As Uber gears up for an IPO, one of its smaller rivals has raised some money as it prepares to take its own turn on the public market. Gett — the ride-hailing startup that focuses primarily on the business market, currently in Israel, the UK, Russia and New York — has picked up $200 million in a mix of debt and equity at a post-money valuation of $1.5 billion. Gett’s founder and CEO Dave Waiser said in an interview that this will likely be the last round the company takes before an IPO by Q1 of 2020.
He also projects that the company will be operationally profitable — Ebitda positive and breakeven — by the end of this year.
“We are still thinking about the venue,” he said of the IPO. “It might be London, or it might be New York.”
This latest round of funding — which would bring Israel-based Gett’s total raised to $790 million — comes from all of the company’s existing investors.

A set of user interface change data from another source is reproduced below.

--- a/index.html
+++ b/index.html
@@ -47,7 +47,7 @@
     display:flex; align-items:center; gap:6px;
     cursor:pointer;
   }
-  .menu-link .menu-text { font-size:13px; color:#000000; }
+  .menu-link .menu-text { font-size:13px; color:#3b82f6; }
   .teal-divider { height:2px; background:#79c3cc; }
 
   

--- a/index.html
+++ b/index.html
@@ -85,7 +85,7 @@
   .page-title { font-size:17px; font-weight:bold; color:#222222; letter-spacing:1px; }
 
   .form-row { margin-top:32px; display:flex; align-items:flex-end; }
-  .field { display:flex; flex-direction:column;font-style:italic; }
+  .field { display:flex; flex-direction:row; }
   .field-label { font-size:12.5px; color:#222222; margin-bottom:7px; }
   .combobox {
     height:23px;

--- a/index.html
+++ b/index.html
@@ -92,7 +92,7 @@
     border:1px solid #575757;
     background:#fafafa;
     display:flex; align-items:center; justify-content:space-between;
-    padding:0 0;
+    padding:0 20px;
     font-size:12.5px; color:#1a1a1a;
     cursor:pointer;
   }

These include carmaker VW, Access and its founder Len Blavatnik, Kreos, MCI and more. It is an extension and closing of the round that we reported back in June 2018 at a $1.4 billion valuation: the expansion to $200 million from $80 million is why the valuation has also gone up.
With operations in cities across just four countries — the UK (where in contrast to Uber it provides a service for London’s traditional black cab drivers to pick up in-app rides to complement classic on-street hailing), Russia, Israel and New York in the US — Gett’s pared-down approach is overshadowed by Lyft in the US and Uber globally in terms of size. But the latter two companies’ growth stories come with massive losses: Uber’s racked up $1 billion in losses in just the previous quarter, for example. That’s one reason why Waiser believes that Gett’s proposition to the market remains a unique and compelling one.
“A year ago, profitability was not a very popular topic,” he said. “In Uber and Lyft we see two great companies, but even as they grow revenues, their losses are growing. What is really unique for Gett is that our success, and our improvements in revenues, are in parallel with our Ebitda improving.” As Gett itself gears up to go public, it’s also releasing more figures, which mark this as a three-year trend:
Within its smaller footprint, meanwhile, Gett is less intent on being “number-one” as it is about continuing to see traction and usage from the higher-end customers that it targets. Waiser declined to provide any numbers to me on total number of rides or drivers, which is not a surprise, since these metrics would easily look tiny compared to numbers from its bigger rivals.
But he notes that as of Q4 2018, Get Business Solutions had 20,000 companies on its books, up 63 percent on a year before; and that the New York business, branded as Juno, remains a “solid number three.”
There have been various rumors swirling about the company over the last several months, so I took the opportunity of this fundraise to ask Waiser about some of them.
Last December, the German media reported that Volkswagen was preparing to write down $300 million of its Gett investment in an increasingly competitive market in Gett’s wheelhouse, where it is not the only one targeting corporates and other business users. Waiser described the report as “bad journalism.”
“There were no audit reports to support those claims, and it was damaging to report that,” he said, pointing out also that VW participating in this round is a mark of its ongoing support.
Some months before the VW rumor, it was reported that Gett was looking to sell off Juno, the ride-hailing service that it acquired in 2017 for $200 million, to move out of the US market. Waiser dismissed this report, too:
“There is no plan to sell Juno,” he stated, noting that the US — which is essentially only New York right now — has been a crucial part of the company’s growth story. “It’s the only player in the US that might become national while remaining financially disciplined.” He added that Juno has been one of the strongest performers within the Gett footprint, “already contribution margin positive.”
However, when I asked him if that is just as likely to be a sales pitch to a prospective buyer as it is his own description of the company today, he declined to answer specifically. His response does leave the door open for different outcomes.
“I don’t want to say anything that will come across as speculation,” he said. “The business right now looks different from Uber’s and Lyft’s, and that gives options to us and others about the US opportunity.”